INPUT DATA:
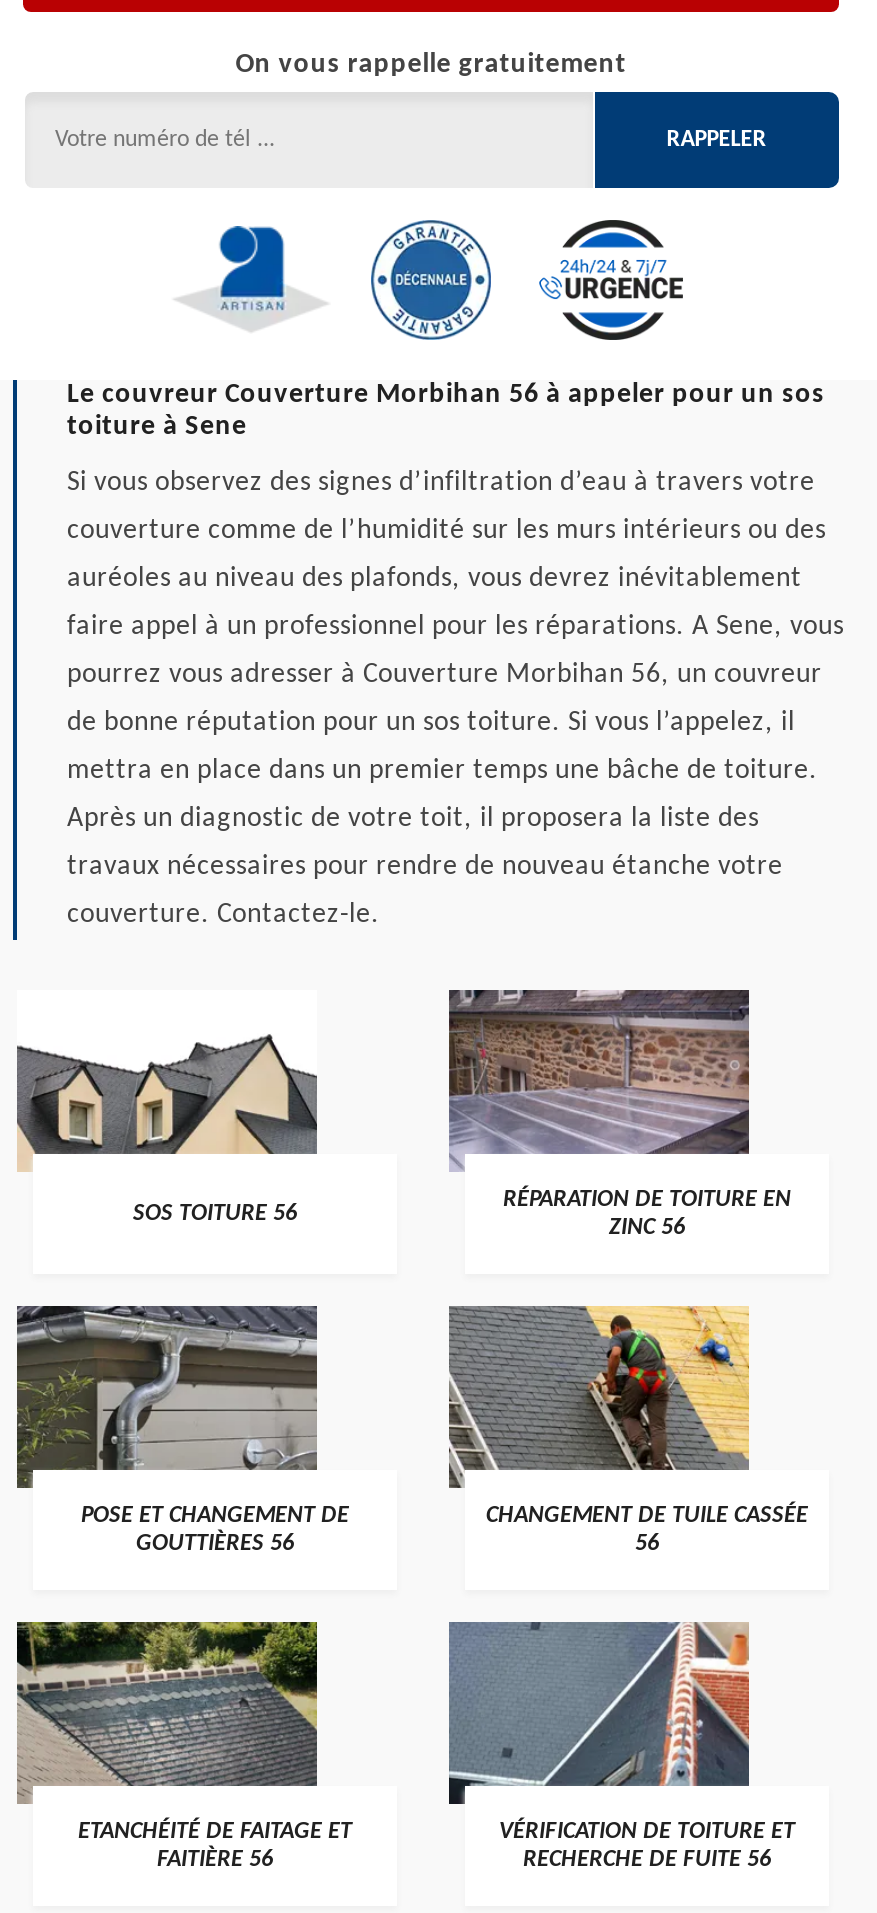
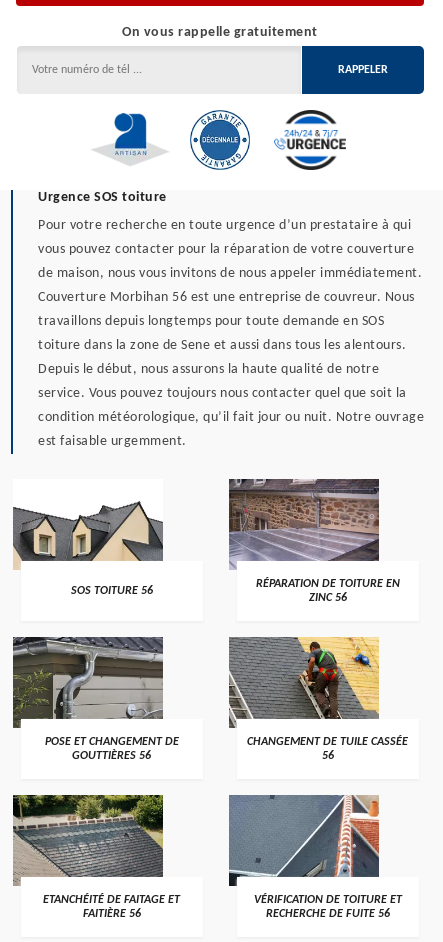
- Le couvreur Couverture Morbihan 56 à appeler pour un sos
- toiture à Sene
+ Urgence SOS toiture

- Si vous observez des signes d’infiltration d’eau à travers votre
+ Pour votre recherche en toute urgence d’un prestataire à qui

- couverture comme de l’humidité sur les murs intérieurs ou des
+ vous pouvez contacter pour la réparation de votre couverture

- auréoles au niveau des plafonds, vous devrez inévitablement
+ de maison, nous vous invitons de nous appeler immédiatement.

- faire appel à un professionnel pour les réparations. A Sene, vous
+ Couverture Morbihan 56 est une entreprise de couvreur. Nous

- pourrez vous adresser à Couverture Morbihan 56, un couvreur
+ travaillons depuis longtemps pour toute demande en SOS

- de bonne réputation pour un sos toiture. Si vous l’appelez, il
+ toiture dans la zone de Sene et aussi dans tous les alentours.

- mettra en place dans un premier temps une bâche de toiture.
+ Depuis le début, nous assurons la haute qualité de notre

- Après un diagnostic de votre toit, il proposera la liste des
+ service. Vous pouvez toujours nous contacter quel que soit la

- travaux nécessaires pour rendre de nouveau étanche votre
+ condition météorologique, qu’il fait jour ou nuit. Notre ouvrage

- couverture. Contactez-le.
+ est faisable urgemment.
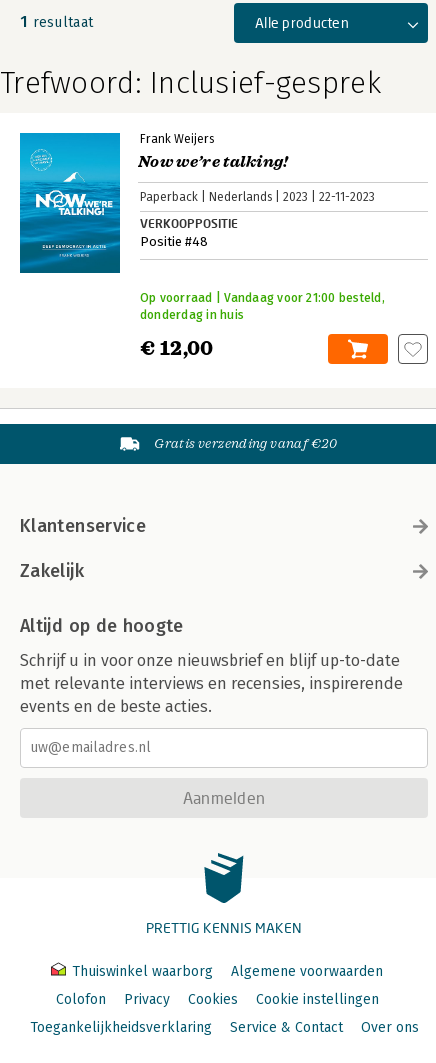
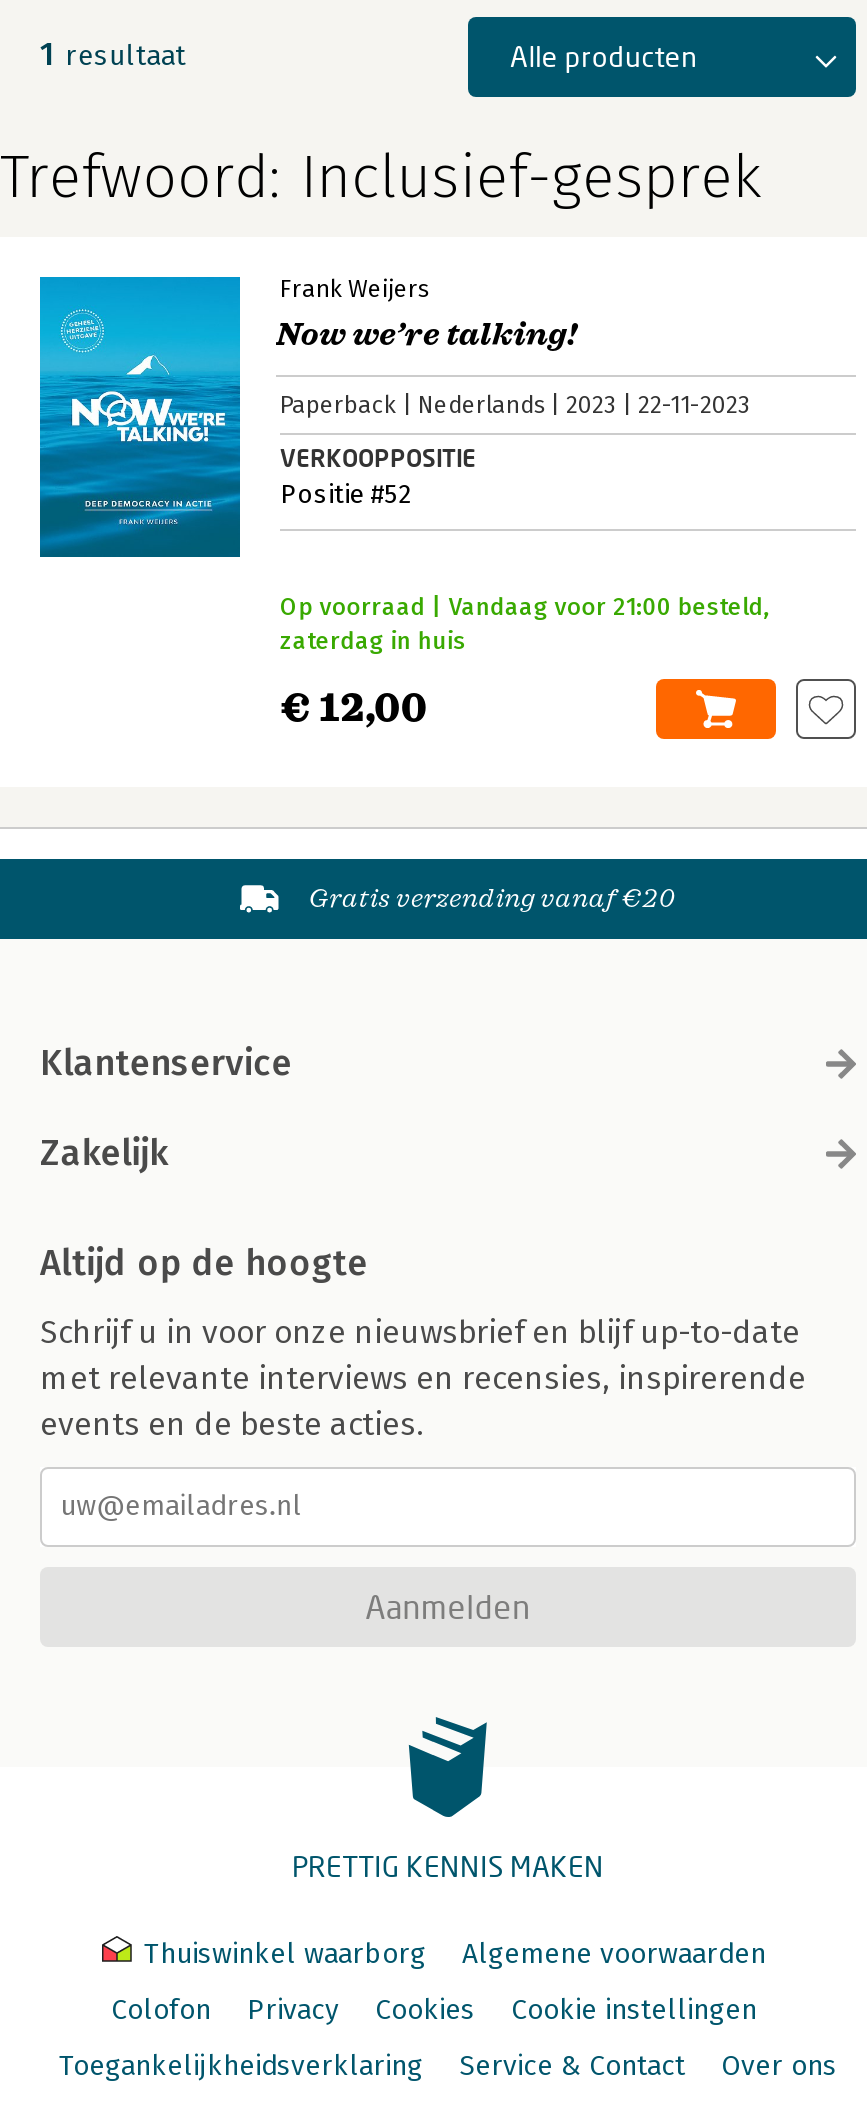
- Positie #48
+ Positie #52

- donderdag in huis
+ zaterdag in huis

PROMPT: Reply with nothing but the number of lines in the data that include the word "votre".

EXERCISE ANSWER: 5